• [DATA RECORDS]
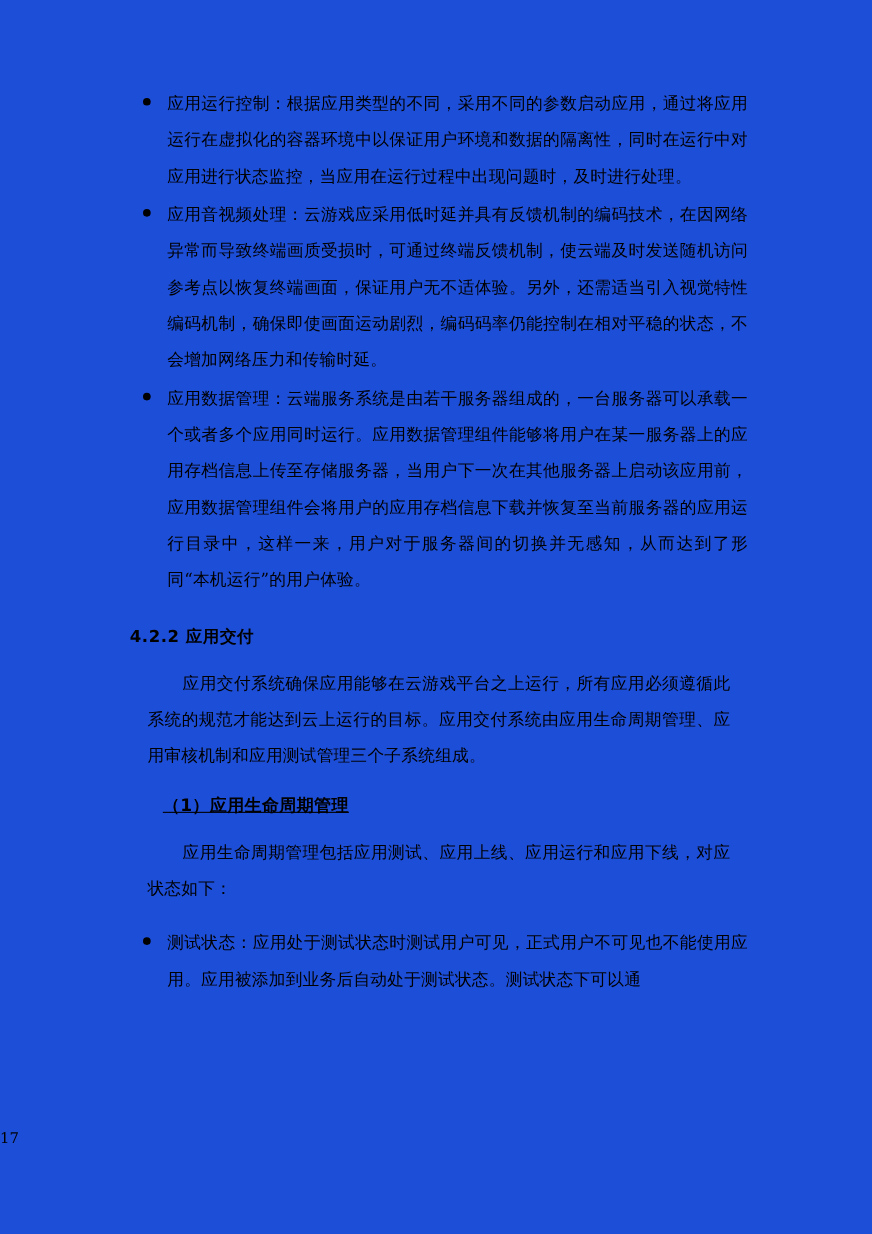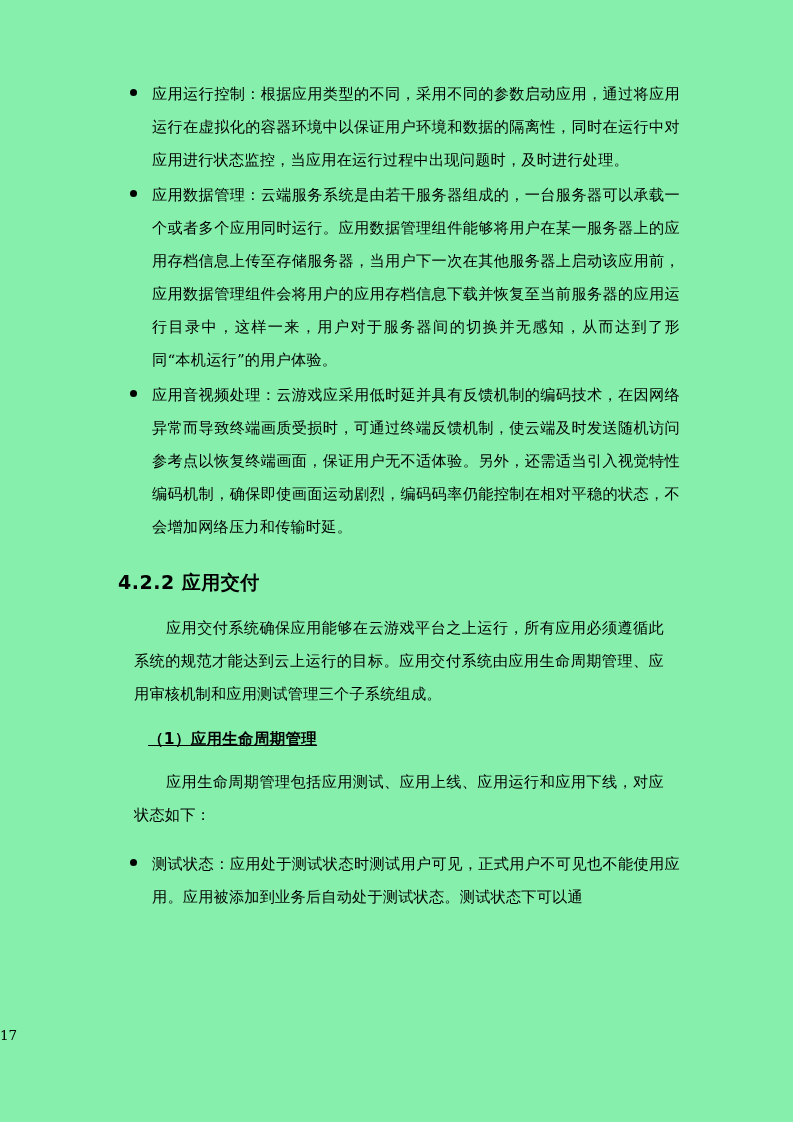--- a/index.html
+++ b/index.html
@@ -14,21 +14,21 @@
     color: #000000;
     position: relative;
     overflow: hidden;
   }
   .page {
     position: absolute;
     left: 0;
     top: 0;
     width: 793px;
     height: 1122px;
-    background: #86efac;
+    background: #1d4ed8;
   }
   .content {
     position: absolute;
     left: 118px;
     top: 78px;
     width: 562px;
   }
   ul.bullets {
     list-style: none;
     margin: 0;
@@ -59,21 +59,21 @@
     font-size: 15.2px;
     line-height: 33px;
     text-align: justify;
     text-justify: inter-ideograph;
     text-indent: 32px;
     letter-spacing: 0.2px;
     margin: 16px;
   }
   .heading2 {
     font-family: "DejaVu Sans", "Liberation Sans", sans-serif;
-    font-size: 19px;
+    font-size: 15px;
     font-weight: bold;
     margin: 26px 0 14px 0;
     letter-spacing: 0.5px;
   }
   .heading3 {
     font-family: "DejaVu Sans", "Liberation Sans", sans-serif;
     font-size: 15.5px;
     font-weight: bold;
     margin: 18px 0 8px 0;
     text-indent: 30px;
@@ -98,25 +98,25 @@
 <div class="page">
   <div class="content">
 
     <ul class="bullets">
       <li>
         <span class="dot"></span>
         <div class="para">应用运行控制：根据应用类型的不同，采用不同的参数启动应用，通过将应用运行在虚拟化的容器环境中以保证用户环境和数据的隔离性，同时在运行中对应用进行状态监控，当应用在运行过程中出现问题时，及时进行处理。</div>
       </li>
       <li>
         <span class="dot"></span>
-        <div class="para">应用数据管理：云端服务系统是由若干服务器组成的，一台服务器可以承载一个或者多个应用同时运行。应用数据管理组件能够将用户在某一服务器上的应用存档信息上传至存储服务器，当用户下一次在其他服务器上启动该应用前，应用数据管理组件会将用户的应用存档信息下载并恢复至当前服务器的应用运行目录中，这样一来，用户对于服务器间的切换并无感知，从而达到了形同“本机运行”的用户体验。</div>
+        <div class="para">应用音视频处理：云游戏应采用低时延并具有反馈机制的编码技术，在因网络异常而导致终端画质受损时，可通过终端反馈机制，使云端及时发送随机访问参考点以恢复终端画面，保证用户无不适体验。另外，还需适当引入视觉特性编码机制，确保即使画面运动剧烈，编码码率仍能控制在相对平稳的状态，不会增加网络压力和传输时延。</div>
       </li>
       <li>
         <span class="dot"></span>
-        <div class="para">应用音视频处理：云游戏应采用低时延并具有反馈机制的编码技术，在因网络异常而导致终端画质受损时，可通过终端反馈机制，使云端及时发送随机访问参考点以恢复终端画面，保证用户无不适体验。另外，还需适当引入视觉特性编码机制，确保即使画面运动剧烈，编码码率仍能控制在相对平稳的状态，不会增加网络压力和传输时延。</div>
+        <div class="para">应用数据管理：云端服务系统是由若干服务器组成的，一台服务器可以承载一个或者多个应用同时运行。应用数据管理组件能够将用户在某一服务器上的应用存档信息上传至存储服务器，当用户下一次在其他服务器上启动该应用前，应用数据管理组件会将用户的应用存档信息下载并恢复至当前服务器的应用运行目录中，这样一来，用户对于服务器间的切换并无感知，从而达到了形同“本机运行”的用户体验。</div>
       </li>
     </ul>
 
     <div class="heading2">4.2.2 应用交付</div>
 
     <p class="indent-para">应用交付系统确保应用能够在云游戏平台之上运行，所有应用必须遵循此系统的规范才能达到云上运行的目标。应用交付系统由应用生命周期管理、应用审核机制和应用测试管理三个子系统组成。</p>
 
     <div class="heading3">（1）应用生命周期管理</div>
 
     <p class="indent-para">应用生命周期管理包括应用测试、应用上线、应用运行和应用下线，对应状态如下：</p>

• [EXERCISE OBJECTIVE] Your answer should be every line from the material above in which the word "编码码率仍能控制在相对平稳的状态" appears.

• [SOLUTION TO THIS PROBLEM]
+        <div class="para">应用音视频处理：云游戏应采用低时延并具有反馈机制的编码技术，在因网络异常而导致终端画质受损时，可通过终端反馈机制，使云端及时发送随机访问参考点以恢复终端画面，保证用户无不适体验。另外，还需适当引入视觉特性编码机制，确保即使画面运动剧烈，编码码率仍能控制在相对平稳的状态，不会增加网络压力和传输时延。</div>
-        <div class="para">应用音视频处理：云游戏应采用低时延并具有反馈机制的编码技术，在因网络异常而导致终端画质受损时，可通过终端反馈机制，使云端及时发送随机访问参考点以恢复终端画面，保证用户无不适体验。另外，还需适当引入视觉特性编码机制，确保即使画面运动剧烈，编码码率仍能控制在相对平稳的状态，不会增加网络压力和传输时延。</div>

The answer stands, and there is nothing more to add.